Gheorghe I. Tătărescu (Note: /ro/) (also known as Guță Tătărescu, with a slightly antiquated pet form of his given name; 2 November 1886 – 28 March 1957) was a Romanian politician who served twice as Prime Minister of Romania (1934–1937; 1939–1940), three times as Minister of Foreign Affairs (interim in 1934 and 1938, appointed to the office in 1945–1947) and once as Minister of War (1934). Representing the "young liberals" faction inside the National Liberal Party (PNL), Tătărescu began his political career as a collaborator of Ion G. Duca, becoming noted for his anticommunism and, in time, for his conflicts with the PNL's leader Dinu Brătianu and the Foreign Minister Nicolae Titulescu. During his first time in office, he moved closer to King Carol II and led an ambivalent policy toward the fascist Iron Guard and ultimately becoming instrumental in establishing the authoritarian and corporatist regime around the National Renaissance Front. In 1940, he accepted the cession of Bessarabia and Northern Bukovina to the Soviet Union and had to resign.

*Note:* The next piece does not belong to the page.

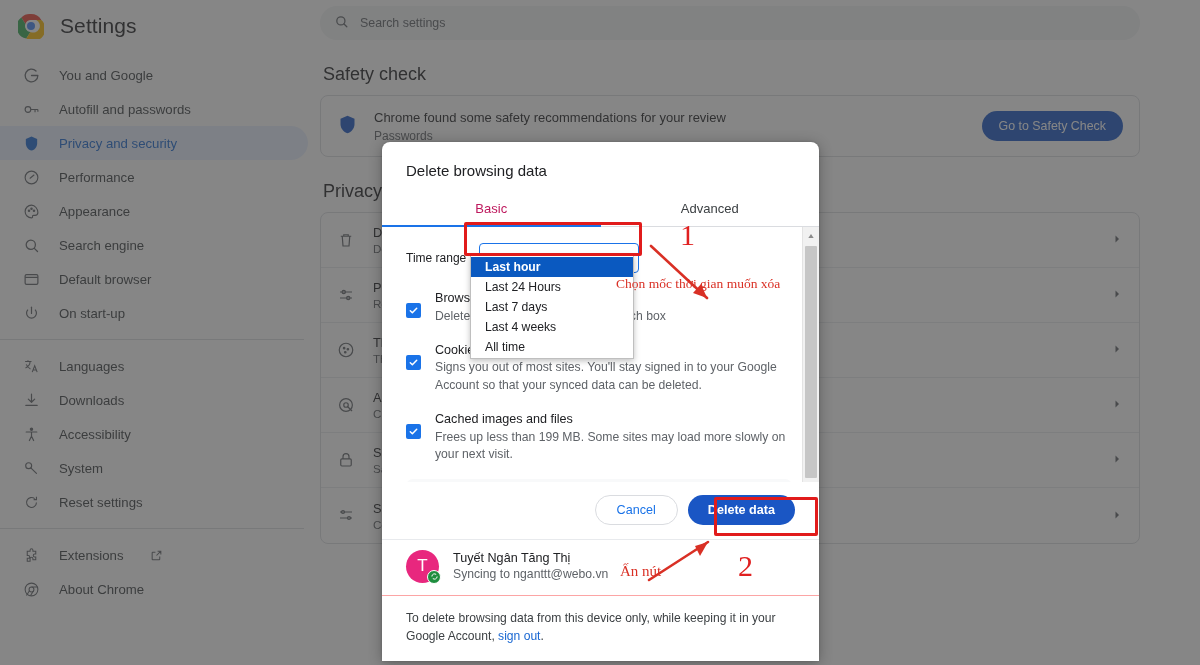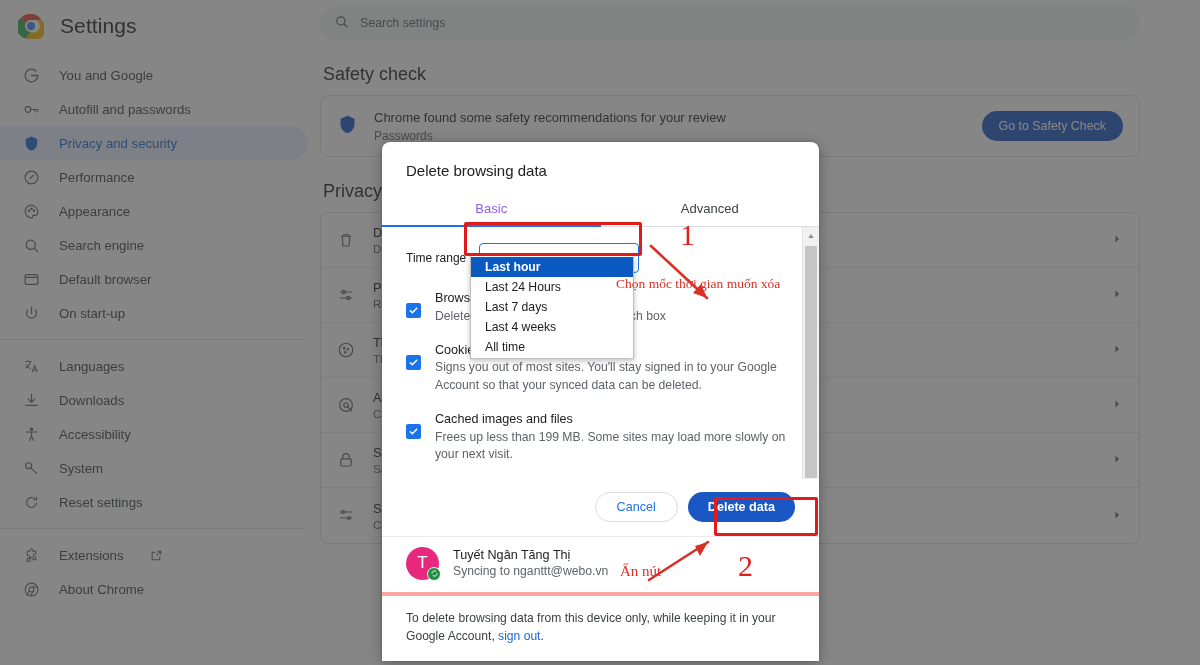"Basic" .dlg-tab.active { color: #8b5cf6 -> #be185d }
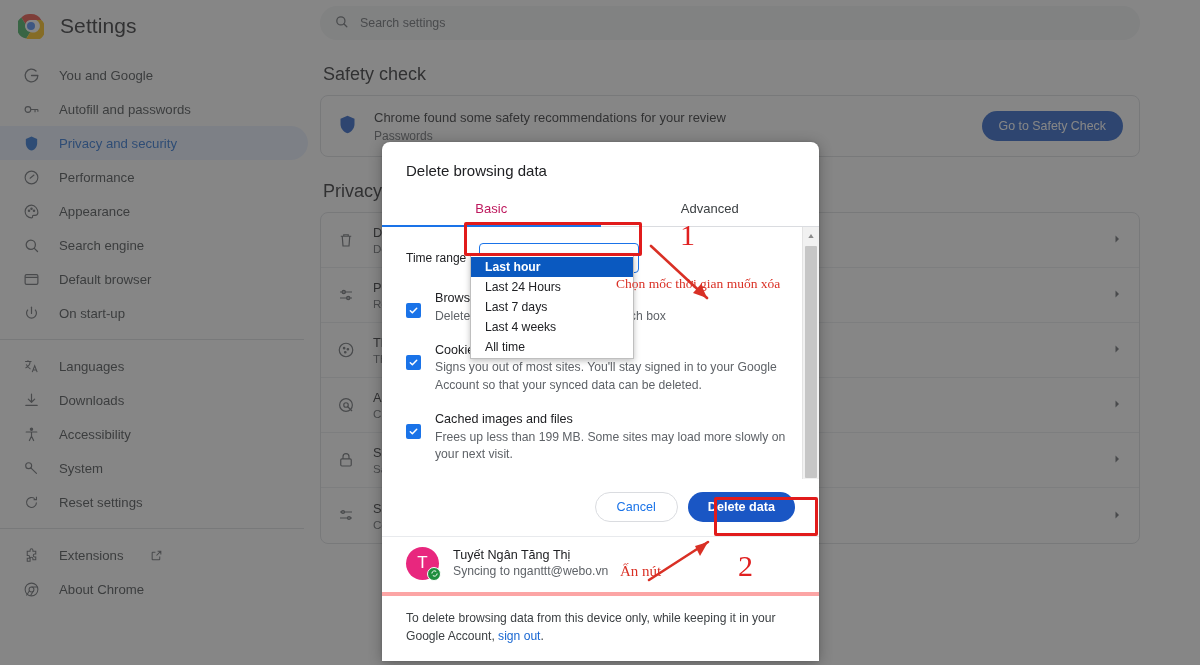"To delete browsing data from" .dlg-footer { border-top: 4px solid #fca5a5 -> 1px solid #fca5a5 }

After the start of World War II, Gheorghe Tătărescu initiated a move to rally political forces in opposition to Ion Antonescu's dictatorship, and sought an alliance with the Romanian Communist Party (PCR). He was twice expelled from the PNL, in 1938 and 1944, creating instead his own group, the National Liberal Party-Tătărescu, and representing it inside the communist-endorsed Petru Groza cabinet. In 1946–1947, he was also the President of the Romanian Delegation to the Peace Conference in Paris. Then, relations between Tătărescu and the PCR began to sour, and he was replaced from the leadership of both his own party and the Foreign Ministry when his name was implicated in the Tămădău Affair. Following the Communist takeover, he was arrested and held as a political prisoner while being called to testify in the trial of Lucrețiu Pătrășcanu. He died soon after his release from prison.

Elected an honorary member of the Romanian Academy in 1937, he was removed from his seat by the communist authorities in 1948. One of his brothers, Colonel Ștefan Tătărescu, was at some point the leader of a minor Nazi group, the National Socialist Party.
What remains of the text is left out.